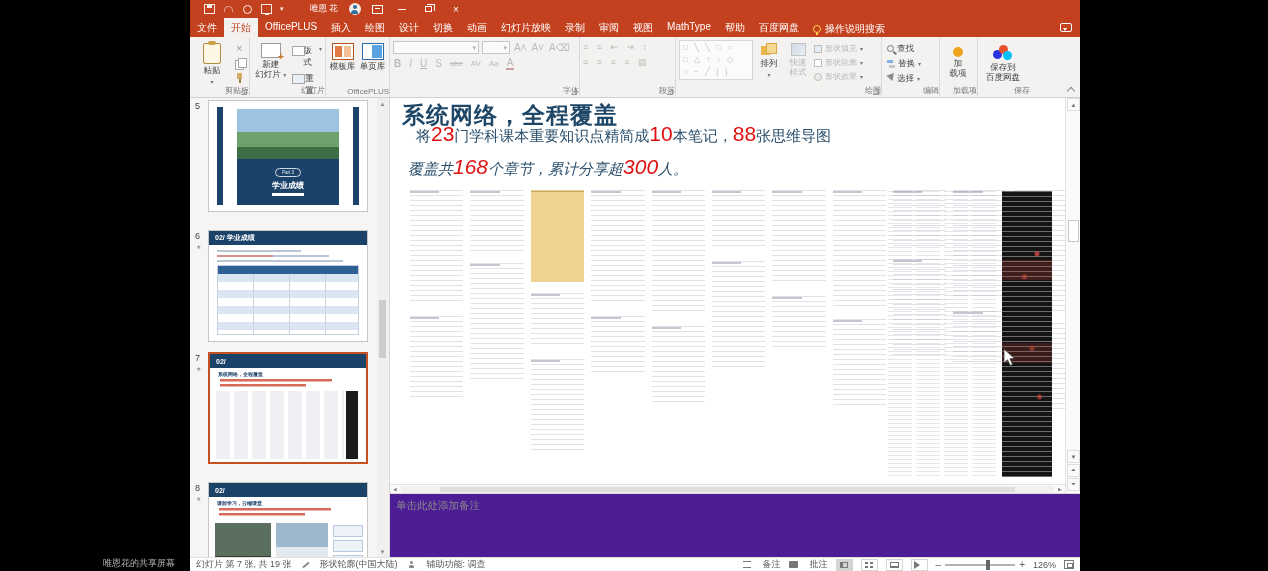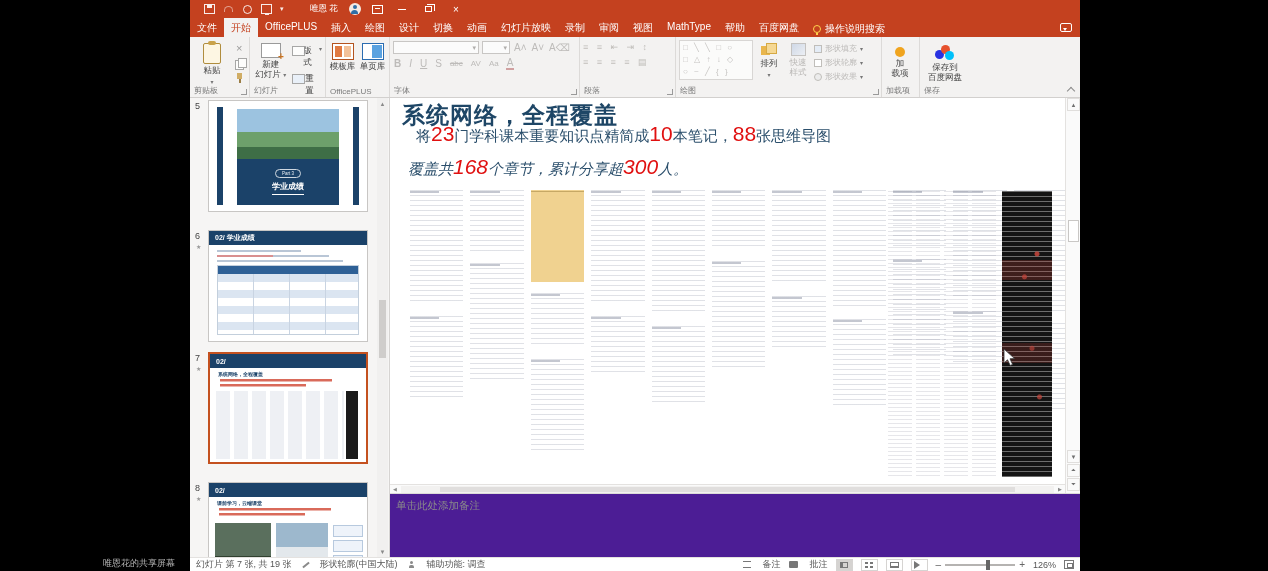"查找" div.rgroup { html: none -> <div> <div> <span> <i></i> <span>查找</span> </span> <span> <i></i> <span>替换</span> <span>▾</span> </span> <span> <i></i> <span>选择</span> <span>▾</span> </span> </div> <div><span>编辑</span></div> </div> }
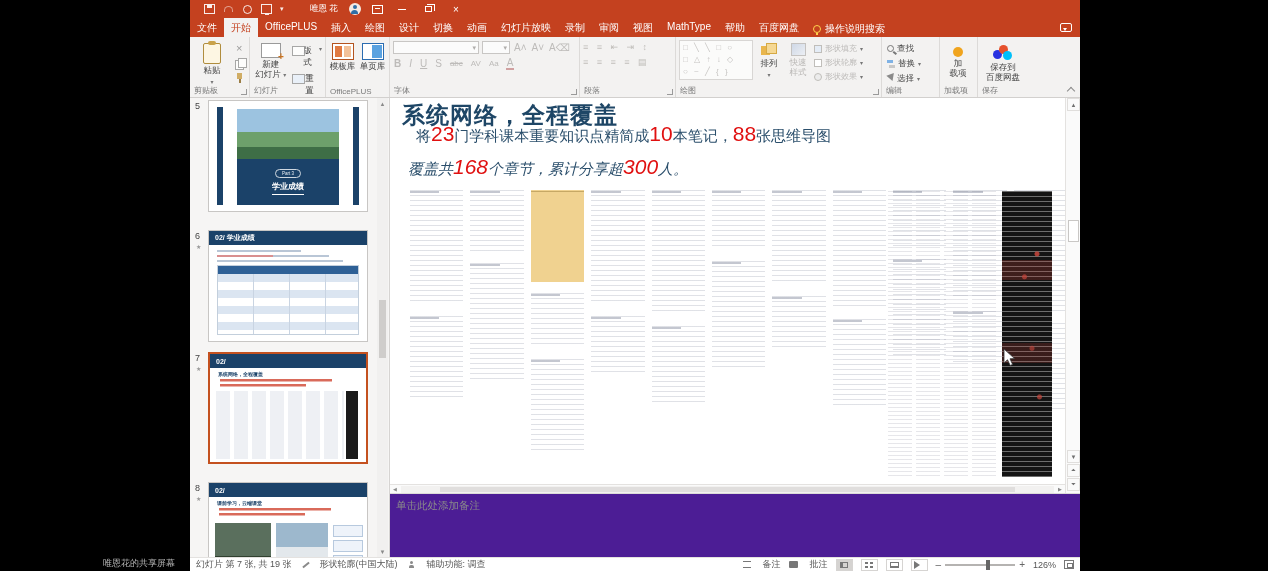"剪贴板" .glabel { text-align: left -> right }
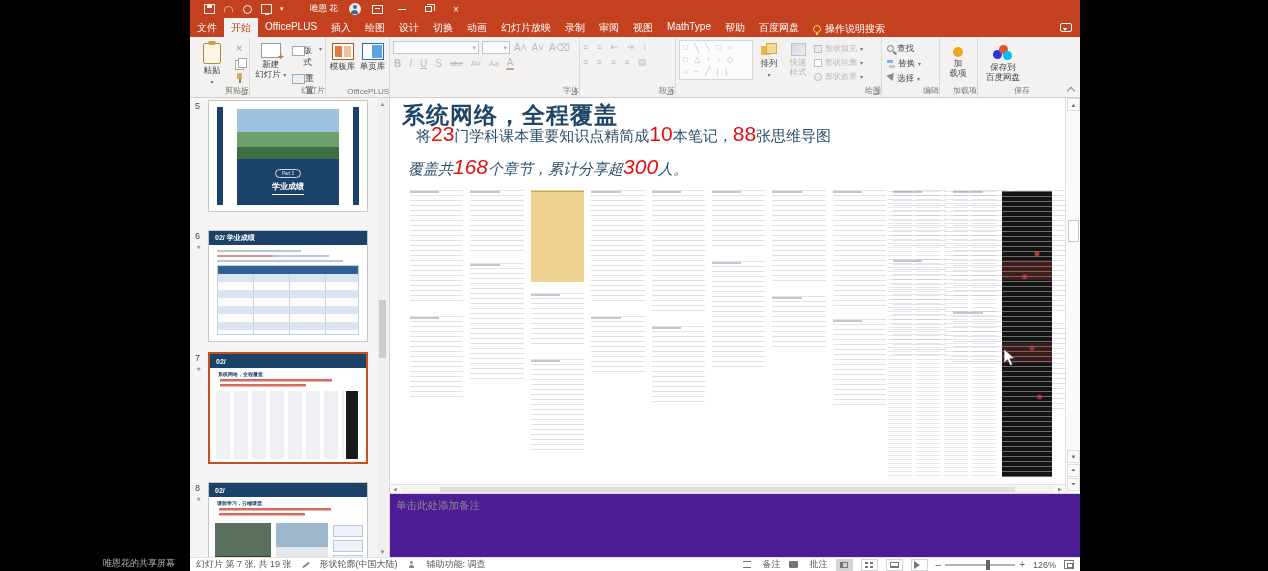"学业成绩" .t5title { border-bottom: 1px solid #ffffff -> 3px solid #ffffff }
==
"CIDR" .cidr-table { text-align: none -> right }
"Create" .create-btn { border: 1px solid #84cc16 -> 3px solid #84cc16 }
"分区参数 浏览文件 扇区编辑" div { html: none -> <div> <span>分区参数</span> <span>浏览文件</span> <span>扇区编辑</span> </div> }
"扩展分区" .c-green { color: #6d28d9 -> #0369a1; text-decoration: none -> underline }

◆ **Requirement**
Only one part of the listing is wanted: the lines from the one containing "text-align: left ->" through the one containing "border-bottom: 1px solid", both included. Please transcribe it exactly, leaving out the pictures.

◆ **Exercise output**
"剪贴板" .glabel { text-align: left -> right }
"学业成绩" .t5title { border-bottom: 1px solid #ffffff -> 3px solid #ffffff }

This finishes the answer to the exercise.